Para a graduação, a linha de investigação do NCLA busca apresentar o assunto pela ótica de fenômeno constitucional, por intermédio das diferenças que permeiam o Novo Constitucionalismo e o Neoconstitucionalismo. Além disso, os principais aspectos do NCLA, tópicos sobre debate de Direitos Fundamentais no NCLA, pontos sobre a discussão dos Poderes do Estado no NCLA e os impasses do NCLA frente à crise econômica, social e política são expostos para os graduandos.

Já no âmbito da pós-graduação, tem-se a disciplina “Diversidade Cultural e constitucionalismo Latino-Americano” ofertada para os pós-graduandos. A disciplina tem por objetivo central estimular o estudo comparativo jurídico e político das sociedades latino-americanas no início do final da segunda década do século XXI bem como delimitar os parâmetros do que se entende por constitucionalismo latino-americano.
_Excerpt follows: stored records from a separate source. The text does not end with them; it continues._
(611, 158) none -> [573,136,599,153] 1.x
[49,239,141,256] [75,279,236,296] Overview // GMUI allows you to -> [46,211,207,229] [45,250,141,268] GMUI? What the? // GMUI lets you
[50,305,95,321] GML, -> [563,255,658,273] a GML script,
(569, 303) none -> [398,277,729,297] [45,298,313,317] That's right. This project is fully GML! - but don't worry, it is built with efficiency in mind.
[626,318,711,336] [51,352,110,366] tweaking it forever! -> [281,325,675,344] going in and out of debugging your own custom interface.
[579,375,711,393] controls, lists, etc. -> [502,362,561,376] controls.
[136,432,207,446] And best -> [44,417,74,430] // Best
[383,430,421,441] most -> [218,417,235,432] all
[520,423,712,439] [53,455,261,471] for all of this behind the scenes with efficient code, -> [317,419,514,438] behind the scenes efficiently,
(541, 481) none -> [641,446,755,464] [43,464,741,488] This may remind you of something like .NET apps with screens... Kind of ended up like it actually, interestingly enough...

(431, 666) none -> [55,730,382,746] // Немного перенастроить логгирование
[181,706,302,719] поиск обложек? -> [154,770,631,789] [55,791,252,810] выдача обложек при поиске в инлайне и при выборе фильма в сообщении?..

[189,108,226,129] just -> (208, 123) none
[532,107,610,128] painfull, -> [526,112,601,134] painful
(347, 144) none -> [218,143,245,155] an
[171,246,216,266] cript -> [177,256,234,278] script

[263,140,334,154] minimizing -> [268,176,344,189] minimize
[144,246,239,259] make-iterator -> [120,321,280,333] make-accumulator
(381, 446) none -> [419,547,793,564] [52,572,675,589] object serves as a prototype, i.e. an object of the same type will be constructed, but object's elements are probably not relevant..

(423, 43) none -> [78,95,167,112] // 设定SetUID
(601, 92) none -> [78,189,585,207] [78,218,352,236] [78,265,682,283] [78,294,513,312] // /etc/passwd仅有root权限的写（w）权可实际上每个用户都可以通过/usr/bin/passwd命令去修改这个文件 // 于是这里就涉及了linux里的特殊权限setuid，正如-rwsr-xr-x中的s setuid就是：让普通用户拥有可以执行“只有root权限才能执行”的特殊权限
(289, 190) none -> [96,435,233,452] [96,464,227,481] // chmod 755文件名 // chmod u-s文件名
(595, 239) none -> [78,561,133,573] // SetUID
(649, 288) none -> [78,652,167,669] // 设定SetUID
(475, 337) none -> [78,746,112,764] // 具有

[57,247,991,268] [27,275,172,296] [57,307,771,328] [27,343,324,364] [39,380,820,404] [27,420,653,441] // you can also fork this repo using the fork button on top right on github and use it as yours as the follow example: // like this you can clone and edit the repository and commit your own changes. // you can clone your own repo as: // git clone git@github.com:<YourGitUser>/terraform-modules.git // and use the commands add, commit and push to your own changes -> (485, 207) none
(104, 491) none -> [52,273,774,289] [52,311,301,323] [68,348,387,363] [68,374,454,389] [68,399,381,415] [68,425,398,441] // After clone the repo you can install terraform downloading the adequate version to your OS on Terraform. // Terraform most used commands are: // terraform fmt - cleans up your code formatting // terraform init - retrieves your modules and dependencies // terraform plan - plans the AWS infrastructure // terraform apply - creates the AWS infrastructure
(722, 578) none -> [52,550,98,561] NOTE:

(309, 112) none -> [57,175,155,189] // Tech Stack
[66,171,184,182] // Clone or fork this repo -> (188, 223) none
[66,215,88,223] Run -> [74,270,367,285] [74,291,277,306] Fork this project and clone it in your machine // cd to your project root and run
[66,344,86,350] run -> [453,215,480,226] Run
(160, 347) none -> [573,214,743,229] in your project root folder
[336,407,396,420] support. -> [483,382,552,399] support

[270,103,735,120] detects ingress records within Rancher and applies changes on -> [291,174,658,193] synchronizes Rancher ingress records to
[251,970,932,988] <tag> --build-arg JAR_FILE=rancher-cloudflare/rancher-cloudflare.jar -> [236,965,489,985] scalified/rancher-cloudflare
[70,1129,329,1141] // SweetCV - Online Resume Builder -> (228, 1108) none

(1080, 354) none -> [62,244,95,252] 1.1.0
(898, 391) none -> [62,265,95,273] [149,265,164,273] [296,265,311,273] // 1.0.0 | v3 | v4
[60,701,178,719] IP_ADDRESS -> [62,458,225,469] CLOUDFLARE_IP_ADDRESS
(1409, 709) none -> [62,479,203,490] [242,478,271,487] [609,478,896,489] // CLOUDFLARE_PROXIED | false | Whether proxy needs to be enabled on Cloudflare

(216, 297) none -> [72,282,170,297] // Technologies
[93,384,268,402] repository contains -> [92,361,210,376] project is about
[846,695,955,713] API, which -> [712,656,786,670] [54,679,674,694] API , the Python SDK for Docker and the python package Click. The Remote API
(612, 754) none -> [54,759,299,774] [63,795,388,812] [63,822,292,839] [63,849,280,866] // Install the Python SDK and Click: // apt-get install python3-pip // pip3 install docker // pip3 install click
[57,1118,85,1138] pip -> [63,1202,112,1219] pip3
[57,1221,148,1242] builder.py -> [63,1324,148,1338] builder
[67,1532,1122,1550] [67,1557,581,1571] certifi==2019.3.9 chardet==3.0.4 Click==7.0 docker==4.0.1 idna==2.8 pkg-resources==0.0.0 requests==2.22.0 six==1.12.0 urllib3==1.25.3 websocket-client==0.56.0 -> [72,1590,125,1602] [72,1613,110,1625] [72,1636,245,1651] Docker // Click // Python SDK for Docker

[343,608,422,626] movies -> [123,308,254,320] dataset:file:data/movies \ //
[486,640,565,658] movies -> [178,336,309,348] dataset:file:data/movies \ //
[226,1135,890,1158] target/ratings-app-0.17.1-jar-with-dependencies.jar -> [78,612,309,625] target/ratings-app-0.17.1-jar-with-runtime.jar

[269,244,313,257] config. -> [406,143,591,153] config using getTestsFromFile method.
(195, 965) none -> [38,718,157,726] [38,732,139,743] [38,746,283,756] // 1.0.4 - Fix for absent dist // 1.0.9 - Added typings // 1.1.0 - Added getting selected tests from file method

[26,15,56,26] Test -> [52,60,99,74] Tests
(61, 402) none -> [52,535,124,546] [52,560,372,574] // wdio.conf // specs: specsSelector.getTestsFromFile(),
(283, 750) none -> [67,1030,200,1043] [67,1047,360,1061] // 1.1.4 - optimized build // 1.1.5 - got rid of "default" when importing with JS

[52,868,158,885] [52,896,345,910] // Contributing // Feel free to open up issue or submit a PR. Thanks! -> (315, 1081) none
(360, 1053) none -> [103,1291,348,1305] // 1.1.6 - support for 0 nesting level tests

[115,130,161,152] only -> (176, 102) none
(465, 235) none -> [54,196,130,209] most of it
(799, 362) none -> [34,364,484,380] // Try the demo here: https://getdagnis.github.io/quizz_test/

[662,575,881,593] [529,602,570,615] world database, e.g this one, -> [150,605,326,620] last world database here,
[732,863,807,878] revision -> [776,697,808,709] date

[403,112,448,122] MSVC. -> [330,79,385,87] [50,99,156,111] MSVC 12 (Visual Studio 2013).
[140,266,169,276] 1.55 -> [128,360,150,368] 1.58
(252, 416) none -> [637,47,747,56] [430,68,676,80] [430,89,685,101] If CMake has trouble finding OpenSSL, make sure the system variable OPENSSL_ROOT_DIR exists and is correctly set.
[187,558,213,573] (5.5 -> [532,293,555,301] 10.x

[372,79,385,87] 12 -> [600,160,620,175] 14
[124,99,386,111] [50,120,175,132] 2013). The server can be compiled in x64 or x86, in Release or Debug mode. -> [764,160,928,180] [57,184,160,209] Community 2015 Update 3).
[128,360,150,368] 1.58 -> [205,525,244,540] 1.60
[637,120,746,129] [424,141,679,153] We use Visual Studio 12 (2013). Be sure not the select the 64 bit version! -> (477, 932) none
O programa está dividido em duas partes, a saber: uma dedicada a traçar uma teoria geral do citado constitucionalismo e outra para examinar especificamente determinadas sociedades latino-americanas, suas ordens constitucionais e o debate contemporâneo sobre poder constituinte, assembleia constituinte – horizontes e perspectivas para América Latina – debates e construções.

Propõe-se a contrapor o pensamento de decolonialidade com as bases do denominado Novo Constitucionalismo Latino Americano e criticar o atual momento, os impasses e horizontes possíveis do NCLA.  O programa acentua, também, o presente momento histórico das sociedades latino-americanas.

Instiga-se como problema: Este constitucionalismo materializaria um projeto de decolonialidade? Estaria sendo procedido um retrocesso social e político? É necessário incorporar no constitucionalismo latino-americano uma teoria de instabilidade política? Quais os principais impasses e perspectivas do NCLA? Como o NCLA tem sido interpretado pelos tribunais constitucionais?